His classmate Dammy took the opposite route. After a ‘stressful’ journey out of Kharkiv that left him scrambling to find his sister, who was also studying in the city, before embarking on the same 28 hour train ride to Uzghorod, he made it across to Hungary, and decided to book himself on a flight to Nigeria, returning home for the first time in seven years.
Both Dammy and Victor say their experience of getting out of Ukraine as foreigners was mixed, and chimes with reports from other Black students who claim to have been told to go to the back of the queue by some border guards.
"When I got there they said we should go find another border [crossing] because there was a quota for foreigners, which sounded like bulls**t.
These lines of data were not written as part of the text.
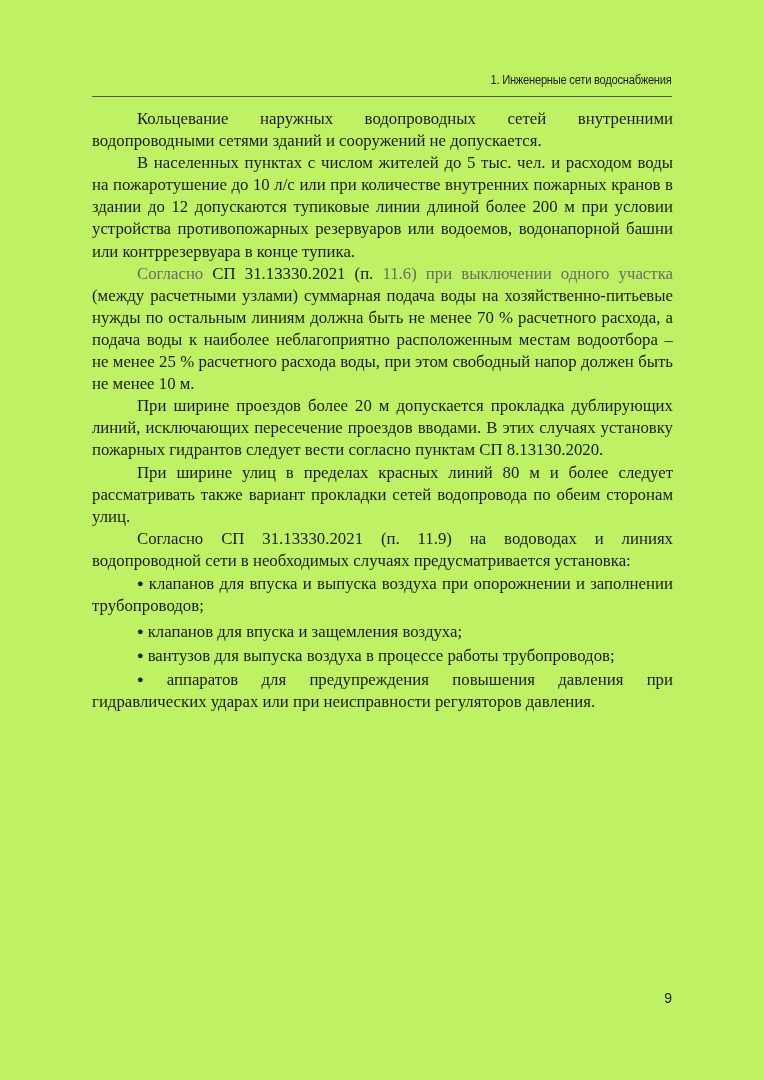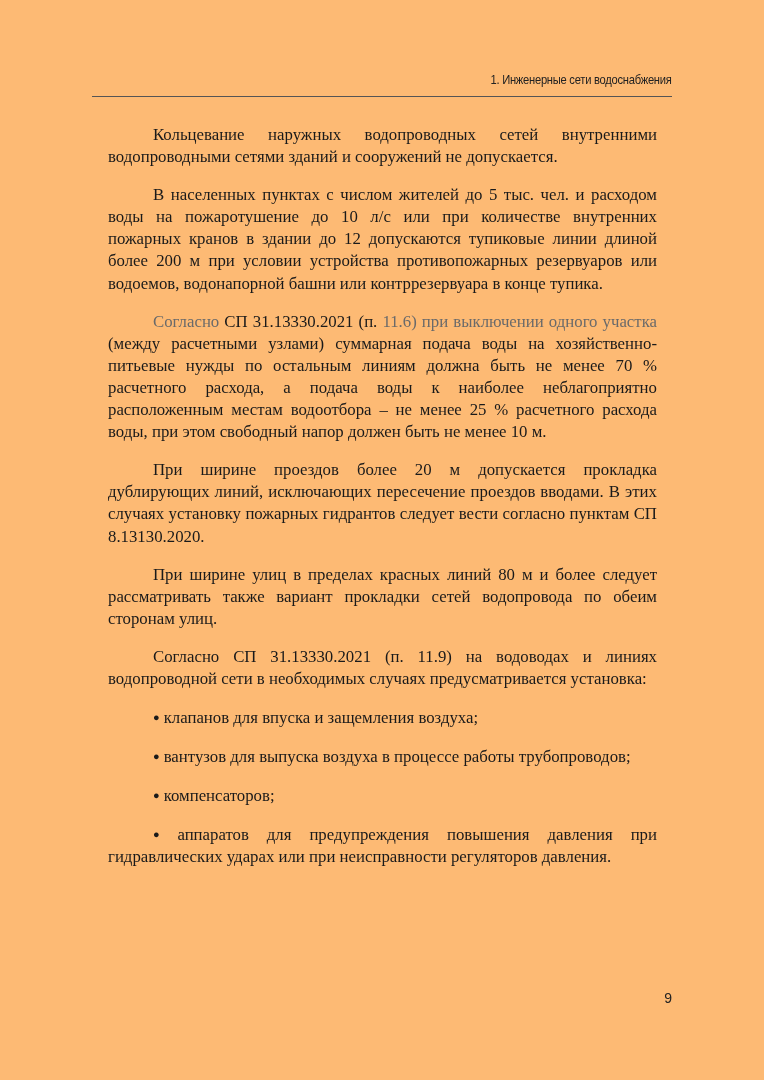"1. Инженерные сети водоснабжения" .page { background: #fdba74 -> #bef264 }
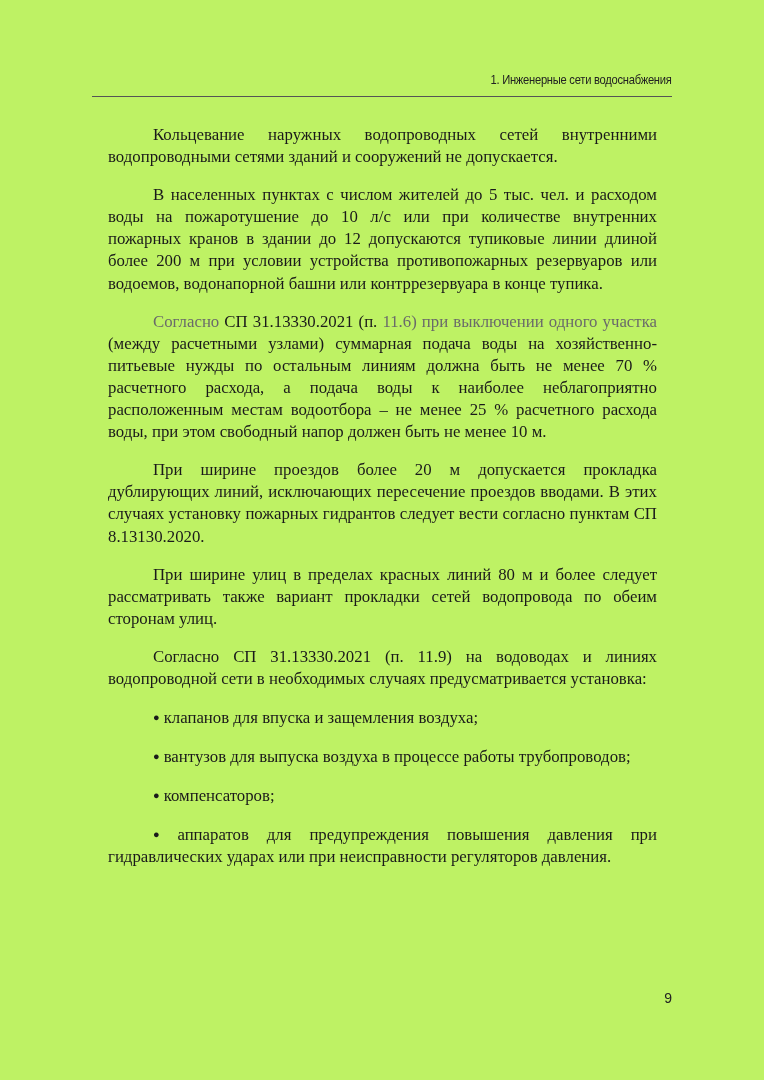"Кольцевание наружных водопроводных сетей" .body-text p { margin: 16px -> 0 }
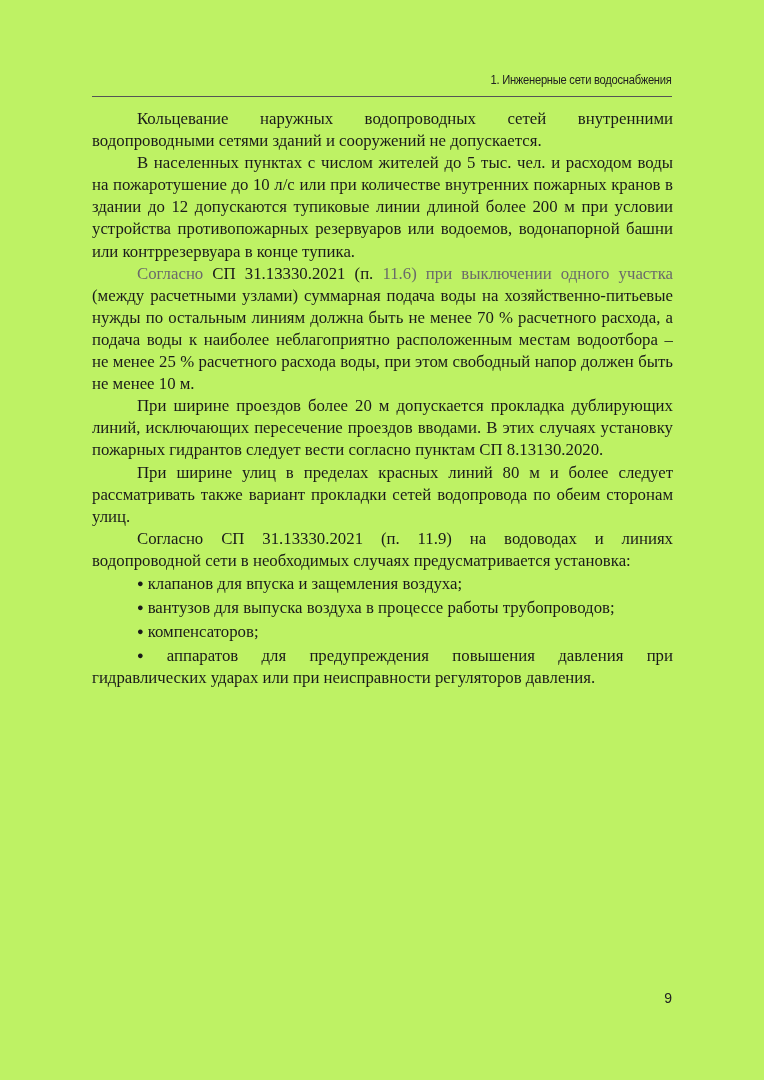"● клапанов для впуска и выпуска" p.bullet { html: none -> <p><span>●</span><span>клапанов для впуска и выпуска воздуха при опорожнении и заполнении трубопроводов;</span></p> }
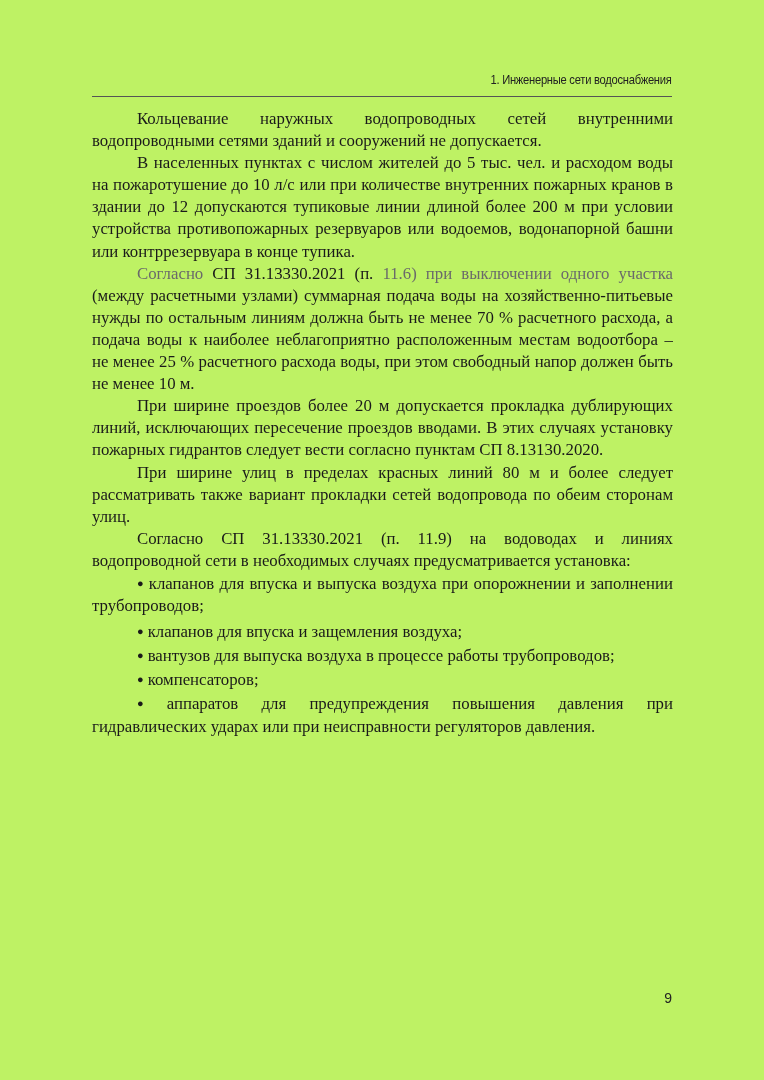"● компенсаторов;" p.bullet { html: <p><span>●</span><span>компенсаторов;</span></p> -> none }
I didn’t believe it so I didn’t leave," Dammy says.
His sister was let through first, leaving him with a seven-hour wait as the border officials switched between processing Ukrainians and foreigners every 30 minutes.
"One random security guard came and told all the foreigners to move to the back of the queue," Victor recalls. "But once we got to the Slovakian part of the border it was really nice, they gave us blankets and food."
After the war broke out, Dammy was told by his university that they would attempt to resume online classes in April, but with Kharkiv still one of the fiercest sites of fighting in the country, it’s not clear whether that’s going to be possible.
Like Victor, Dammy says he ‘would love’ to transfer to another university to continue his studies in person, but has been given no indications that any schemes are being set up to facilitate that.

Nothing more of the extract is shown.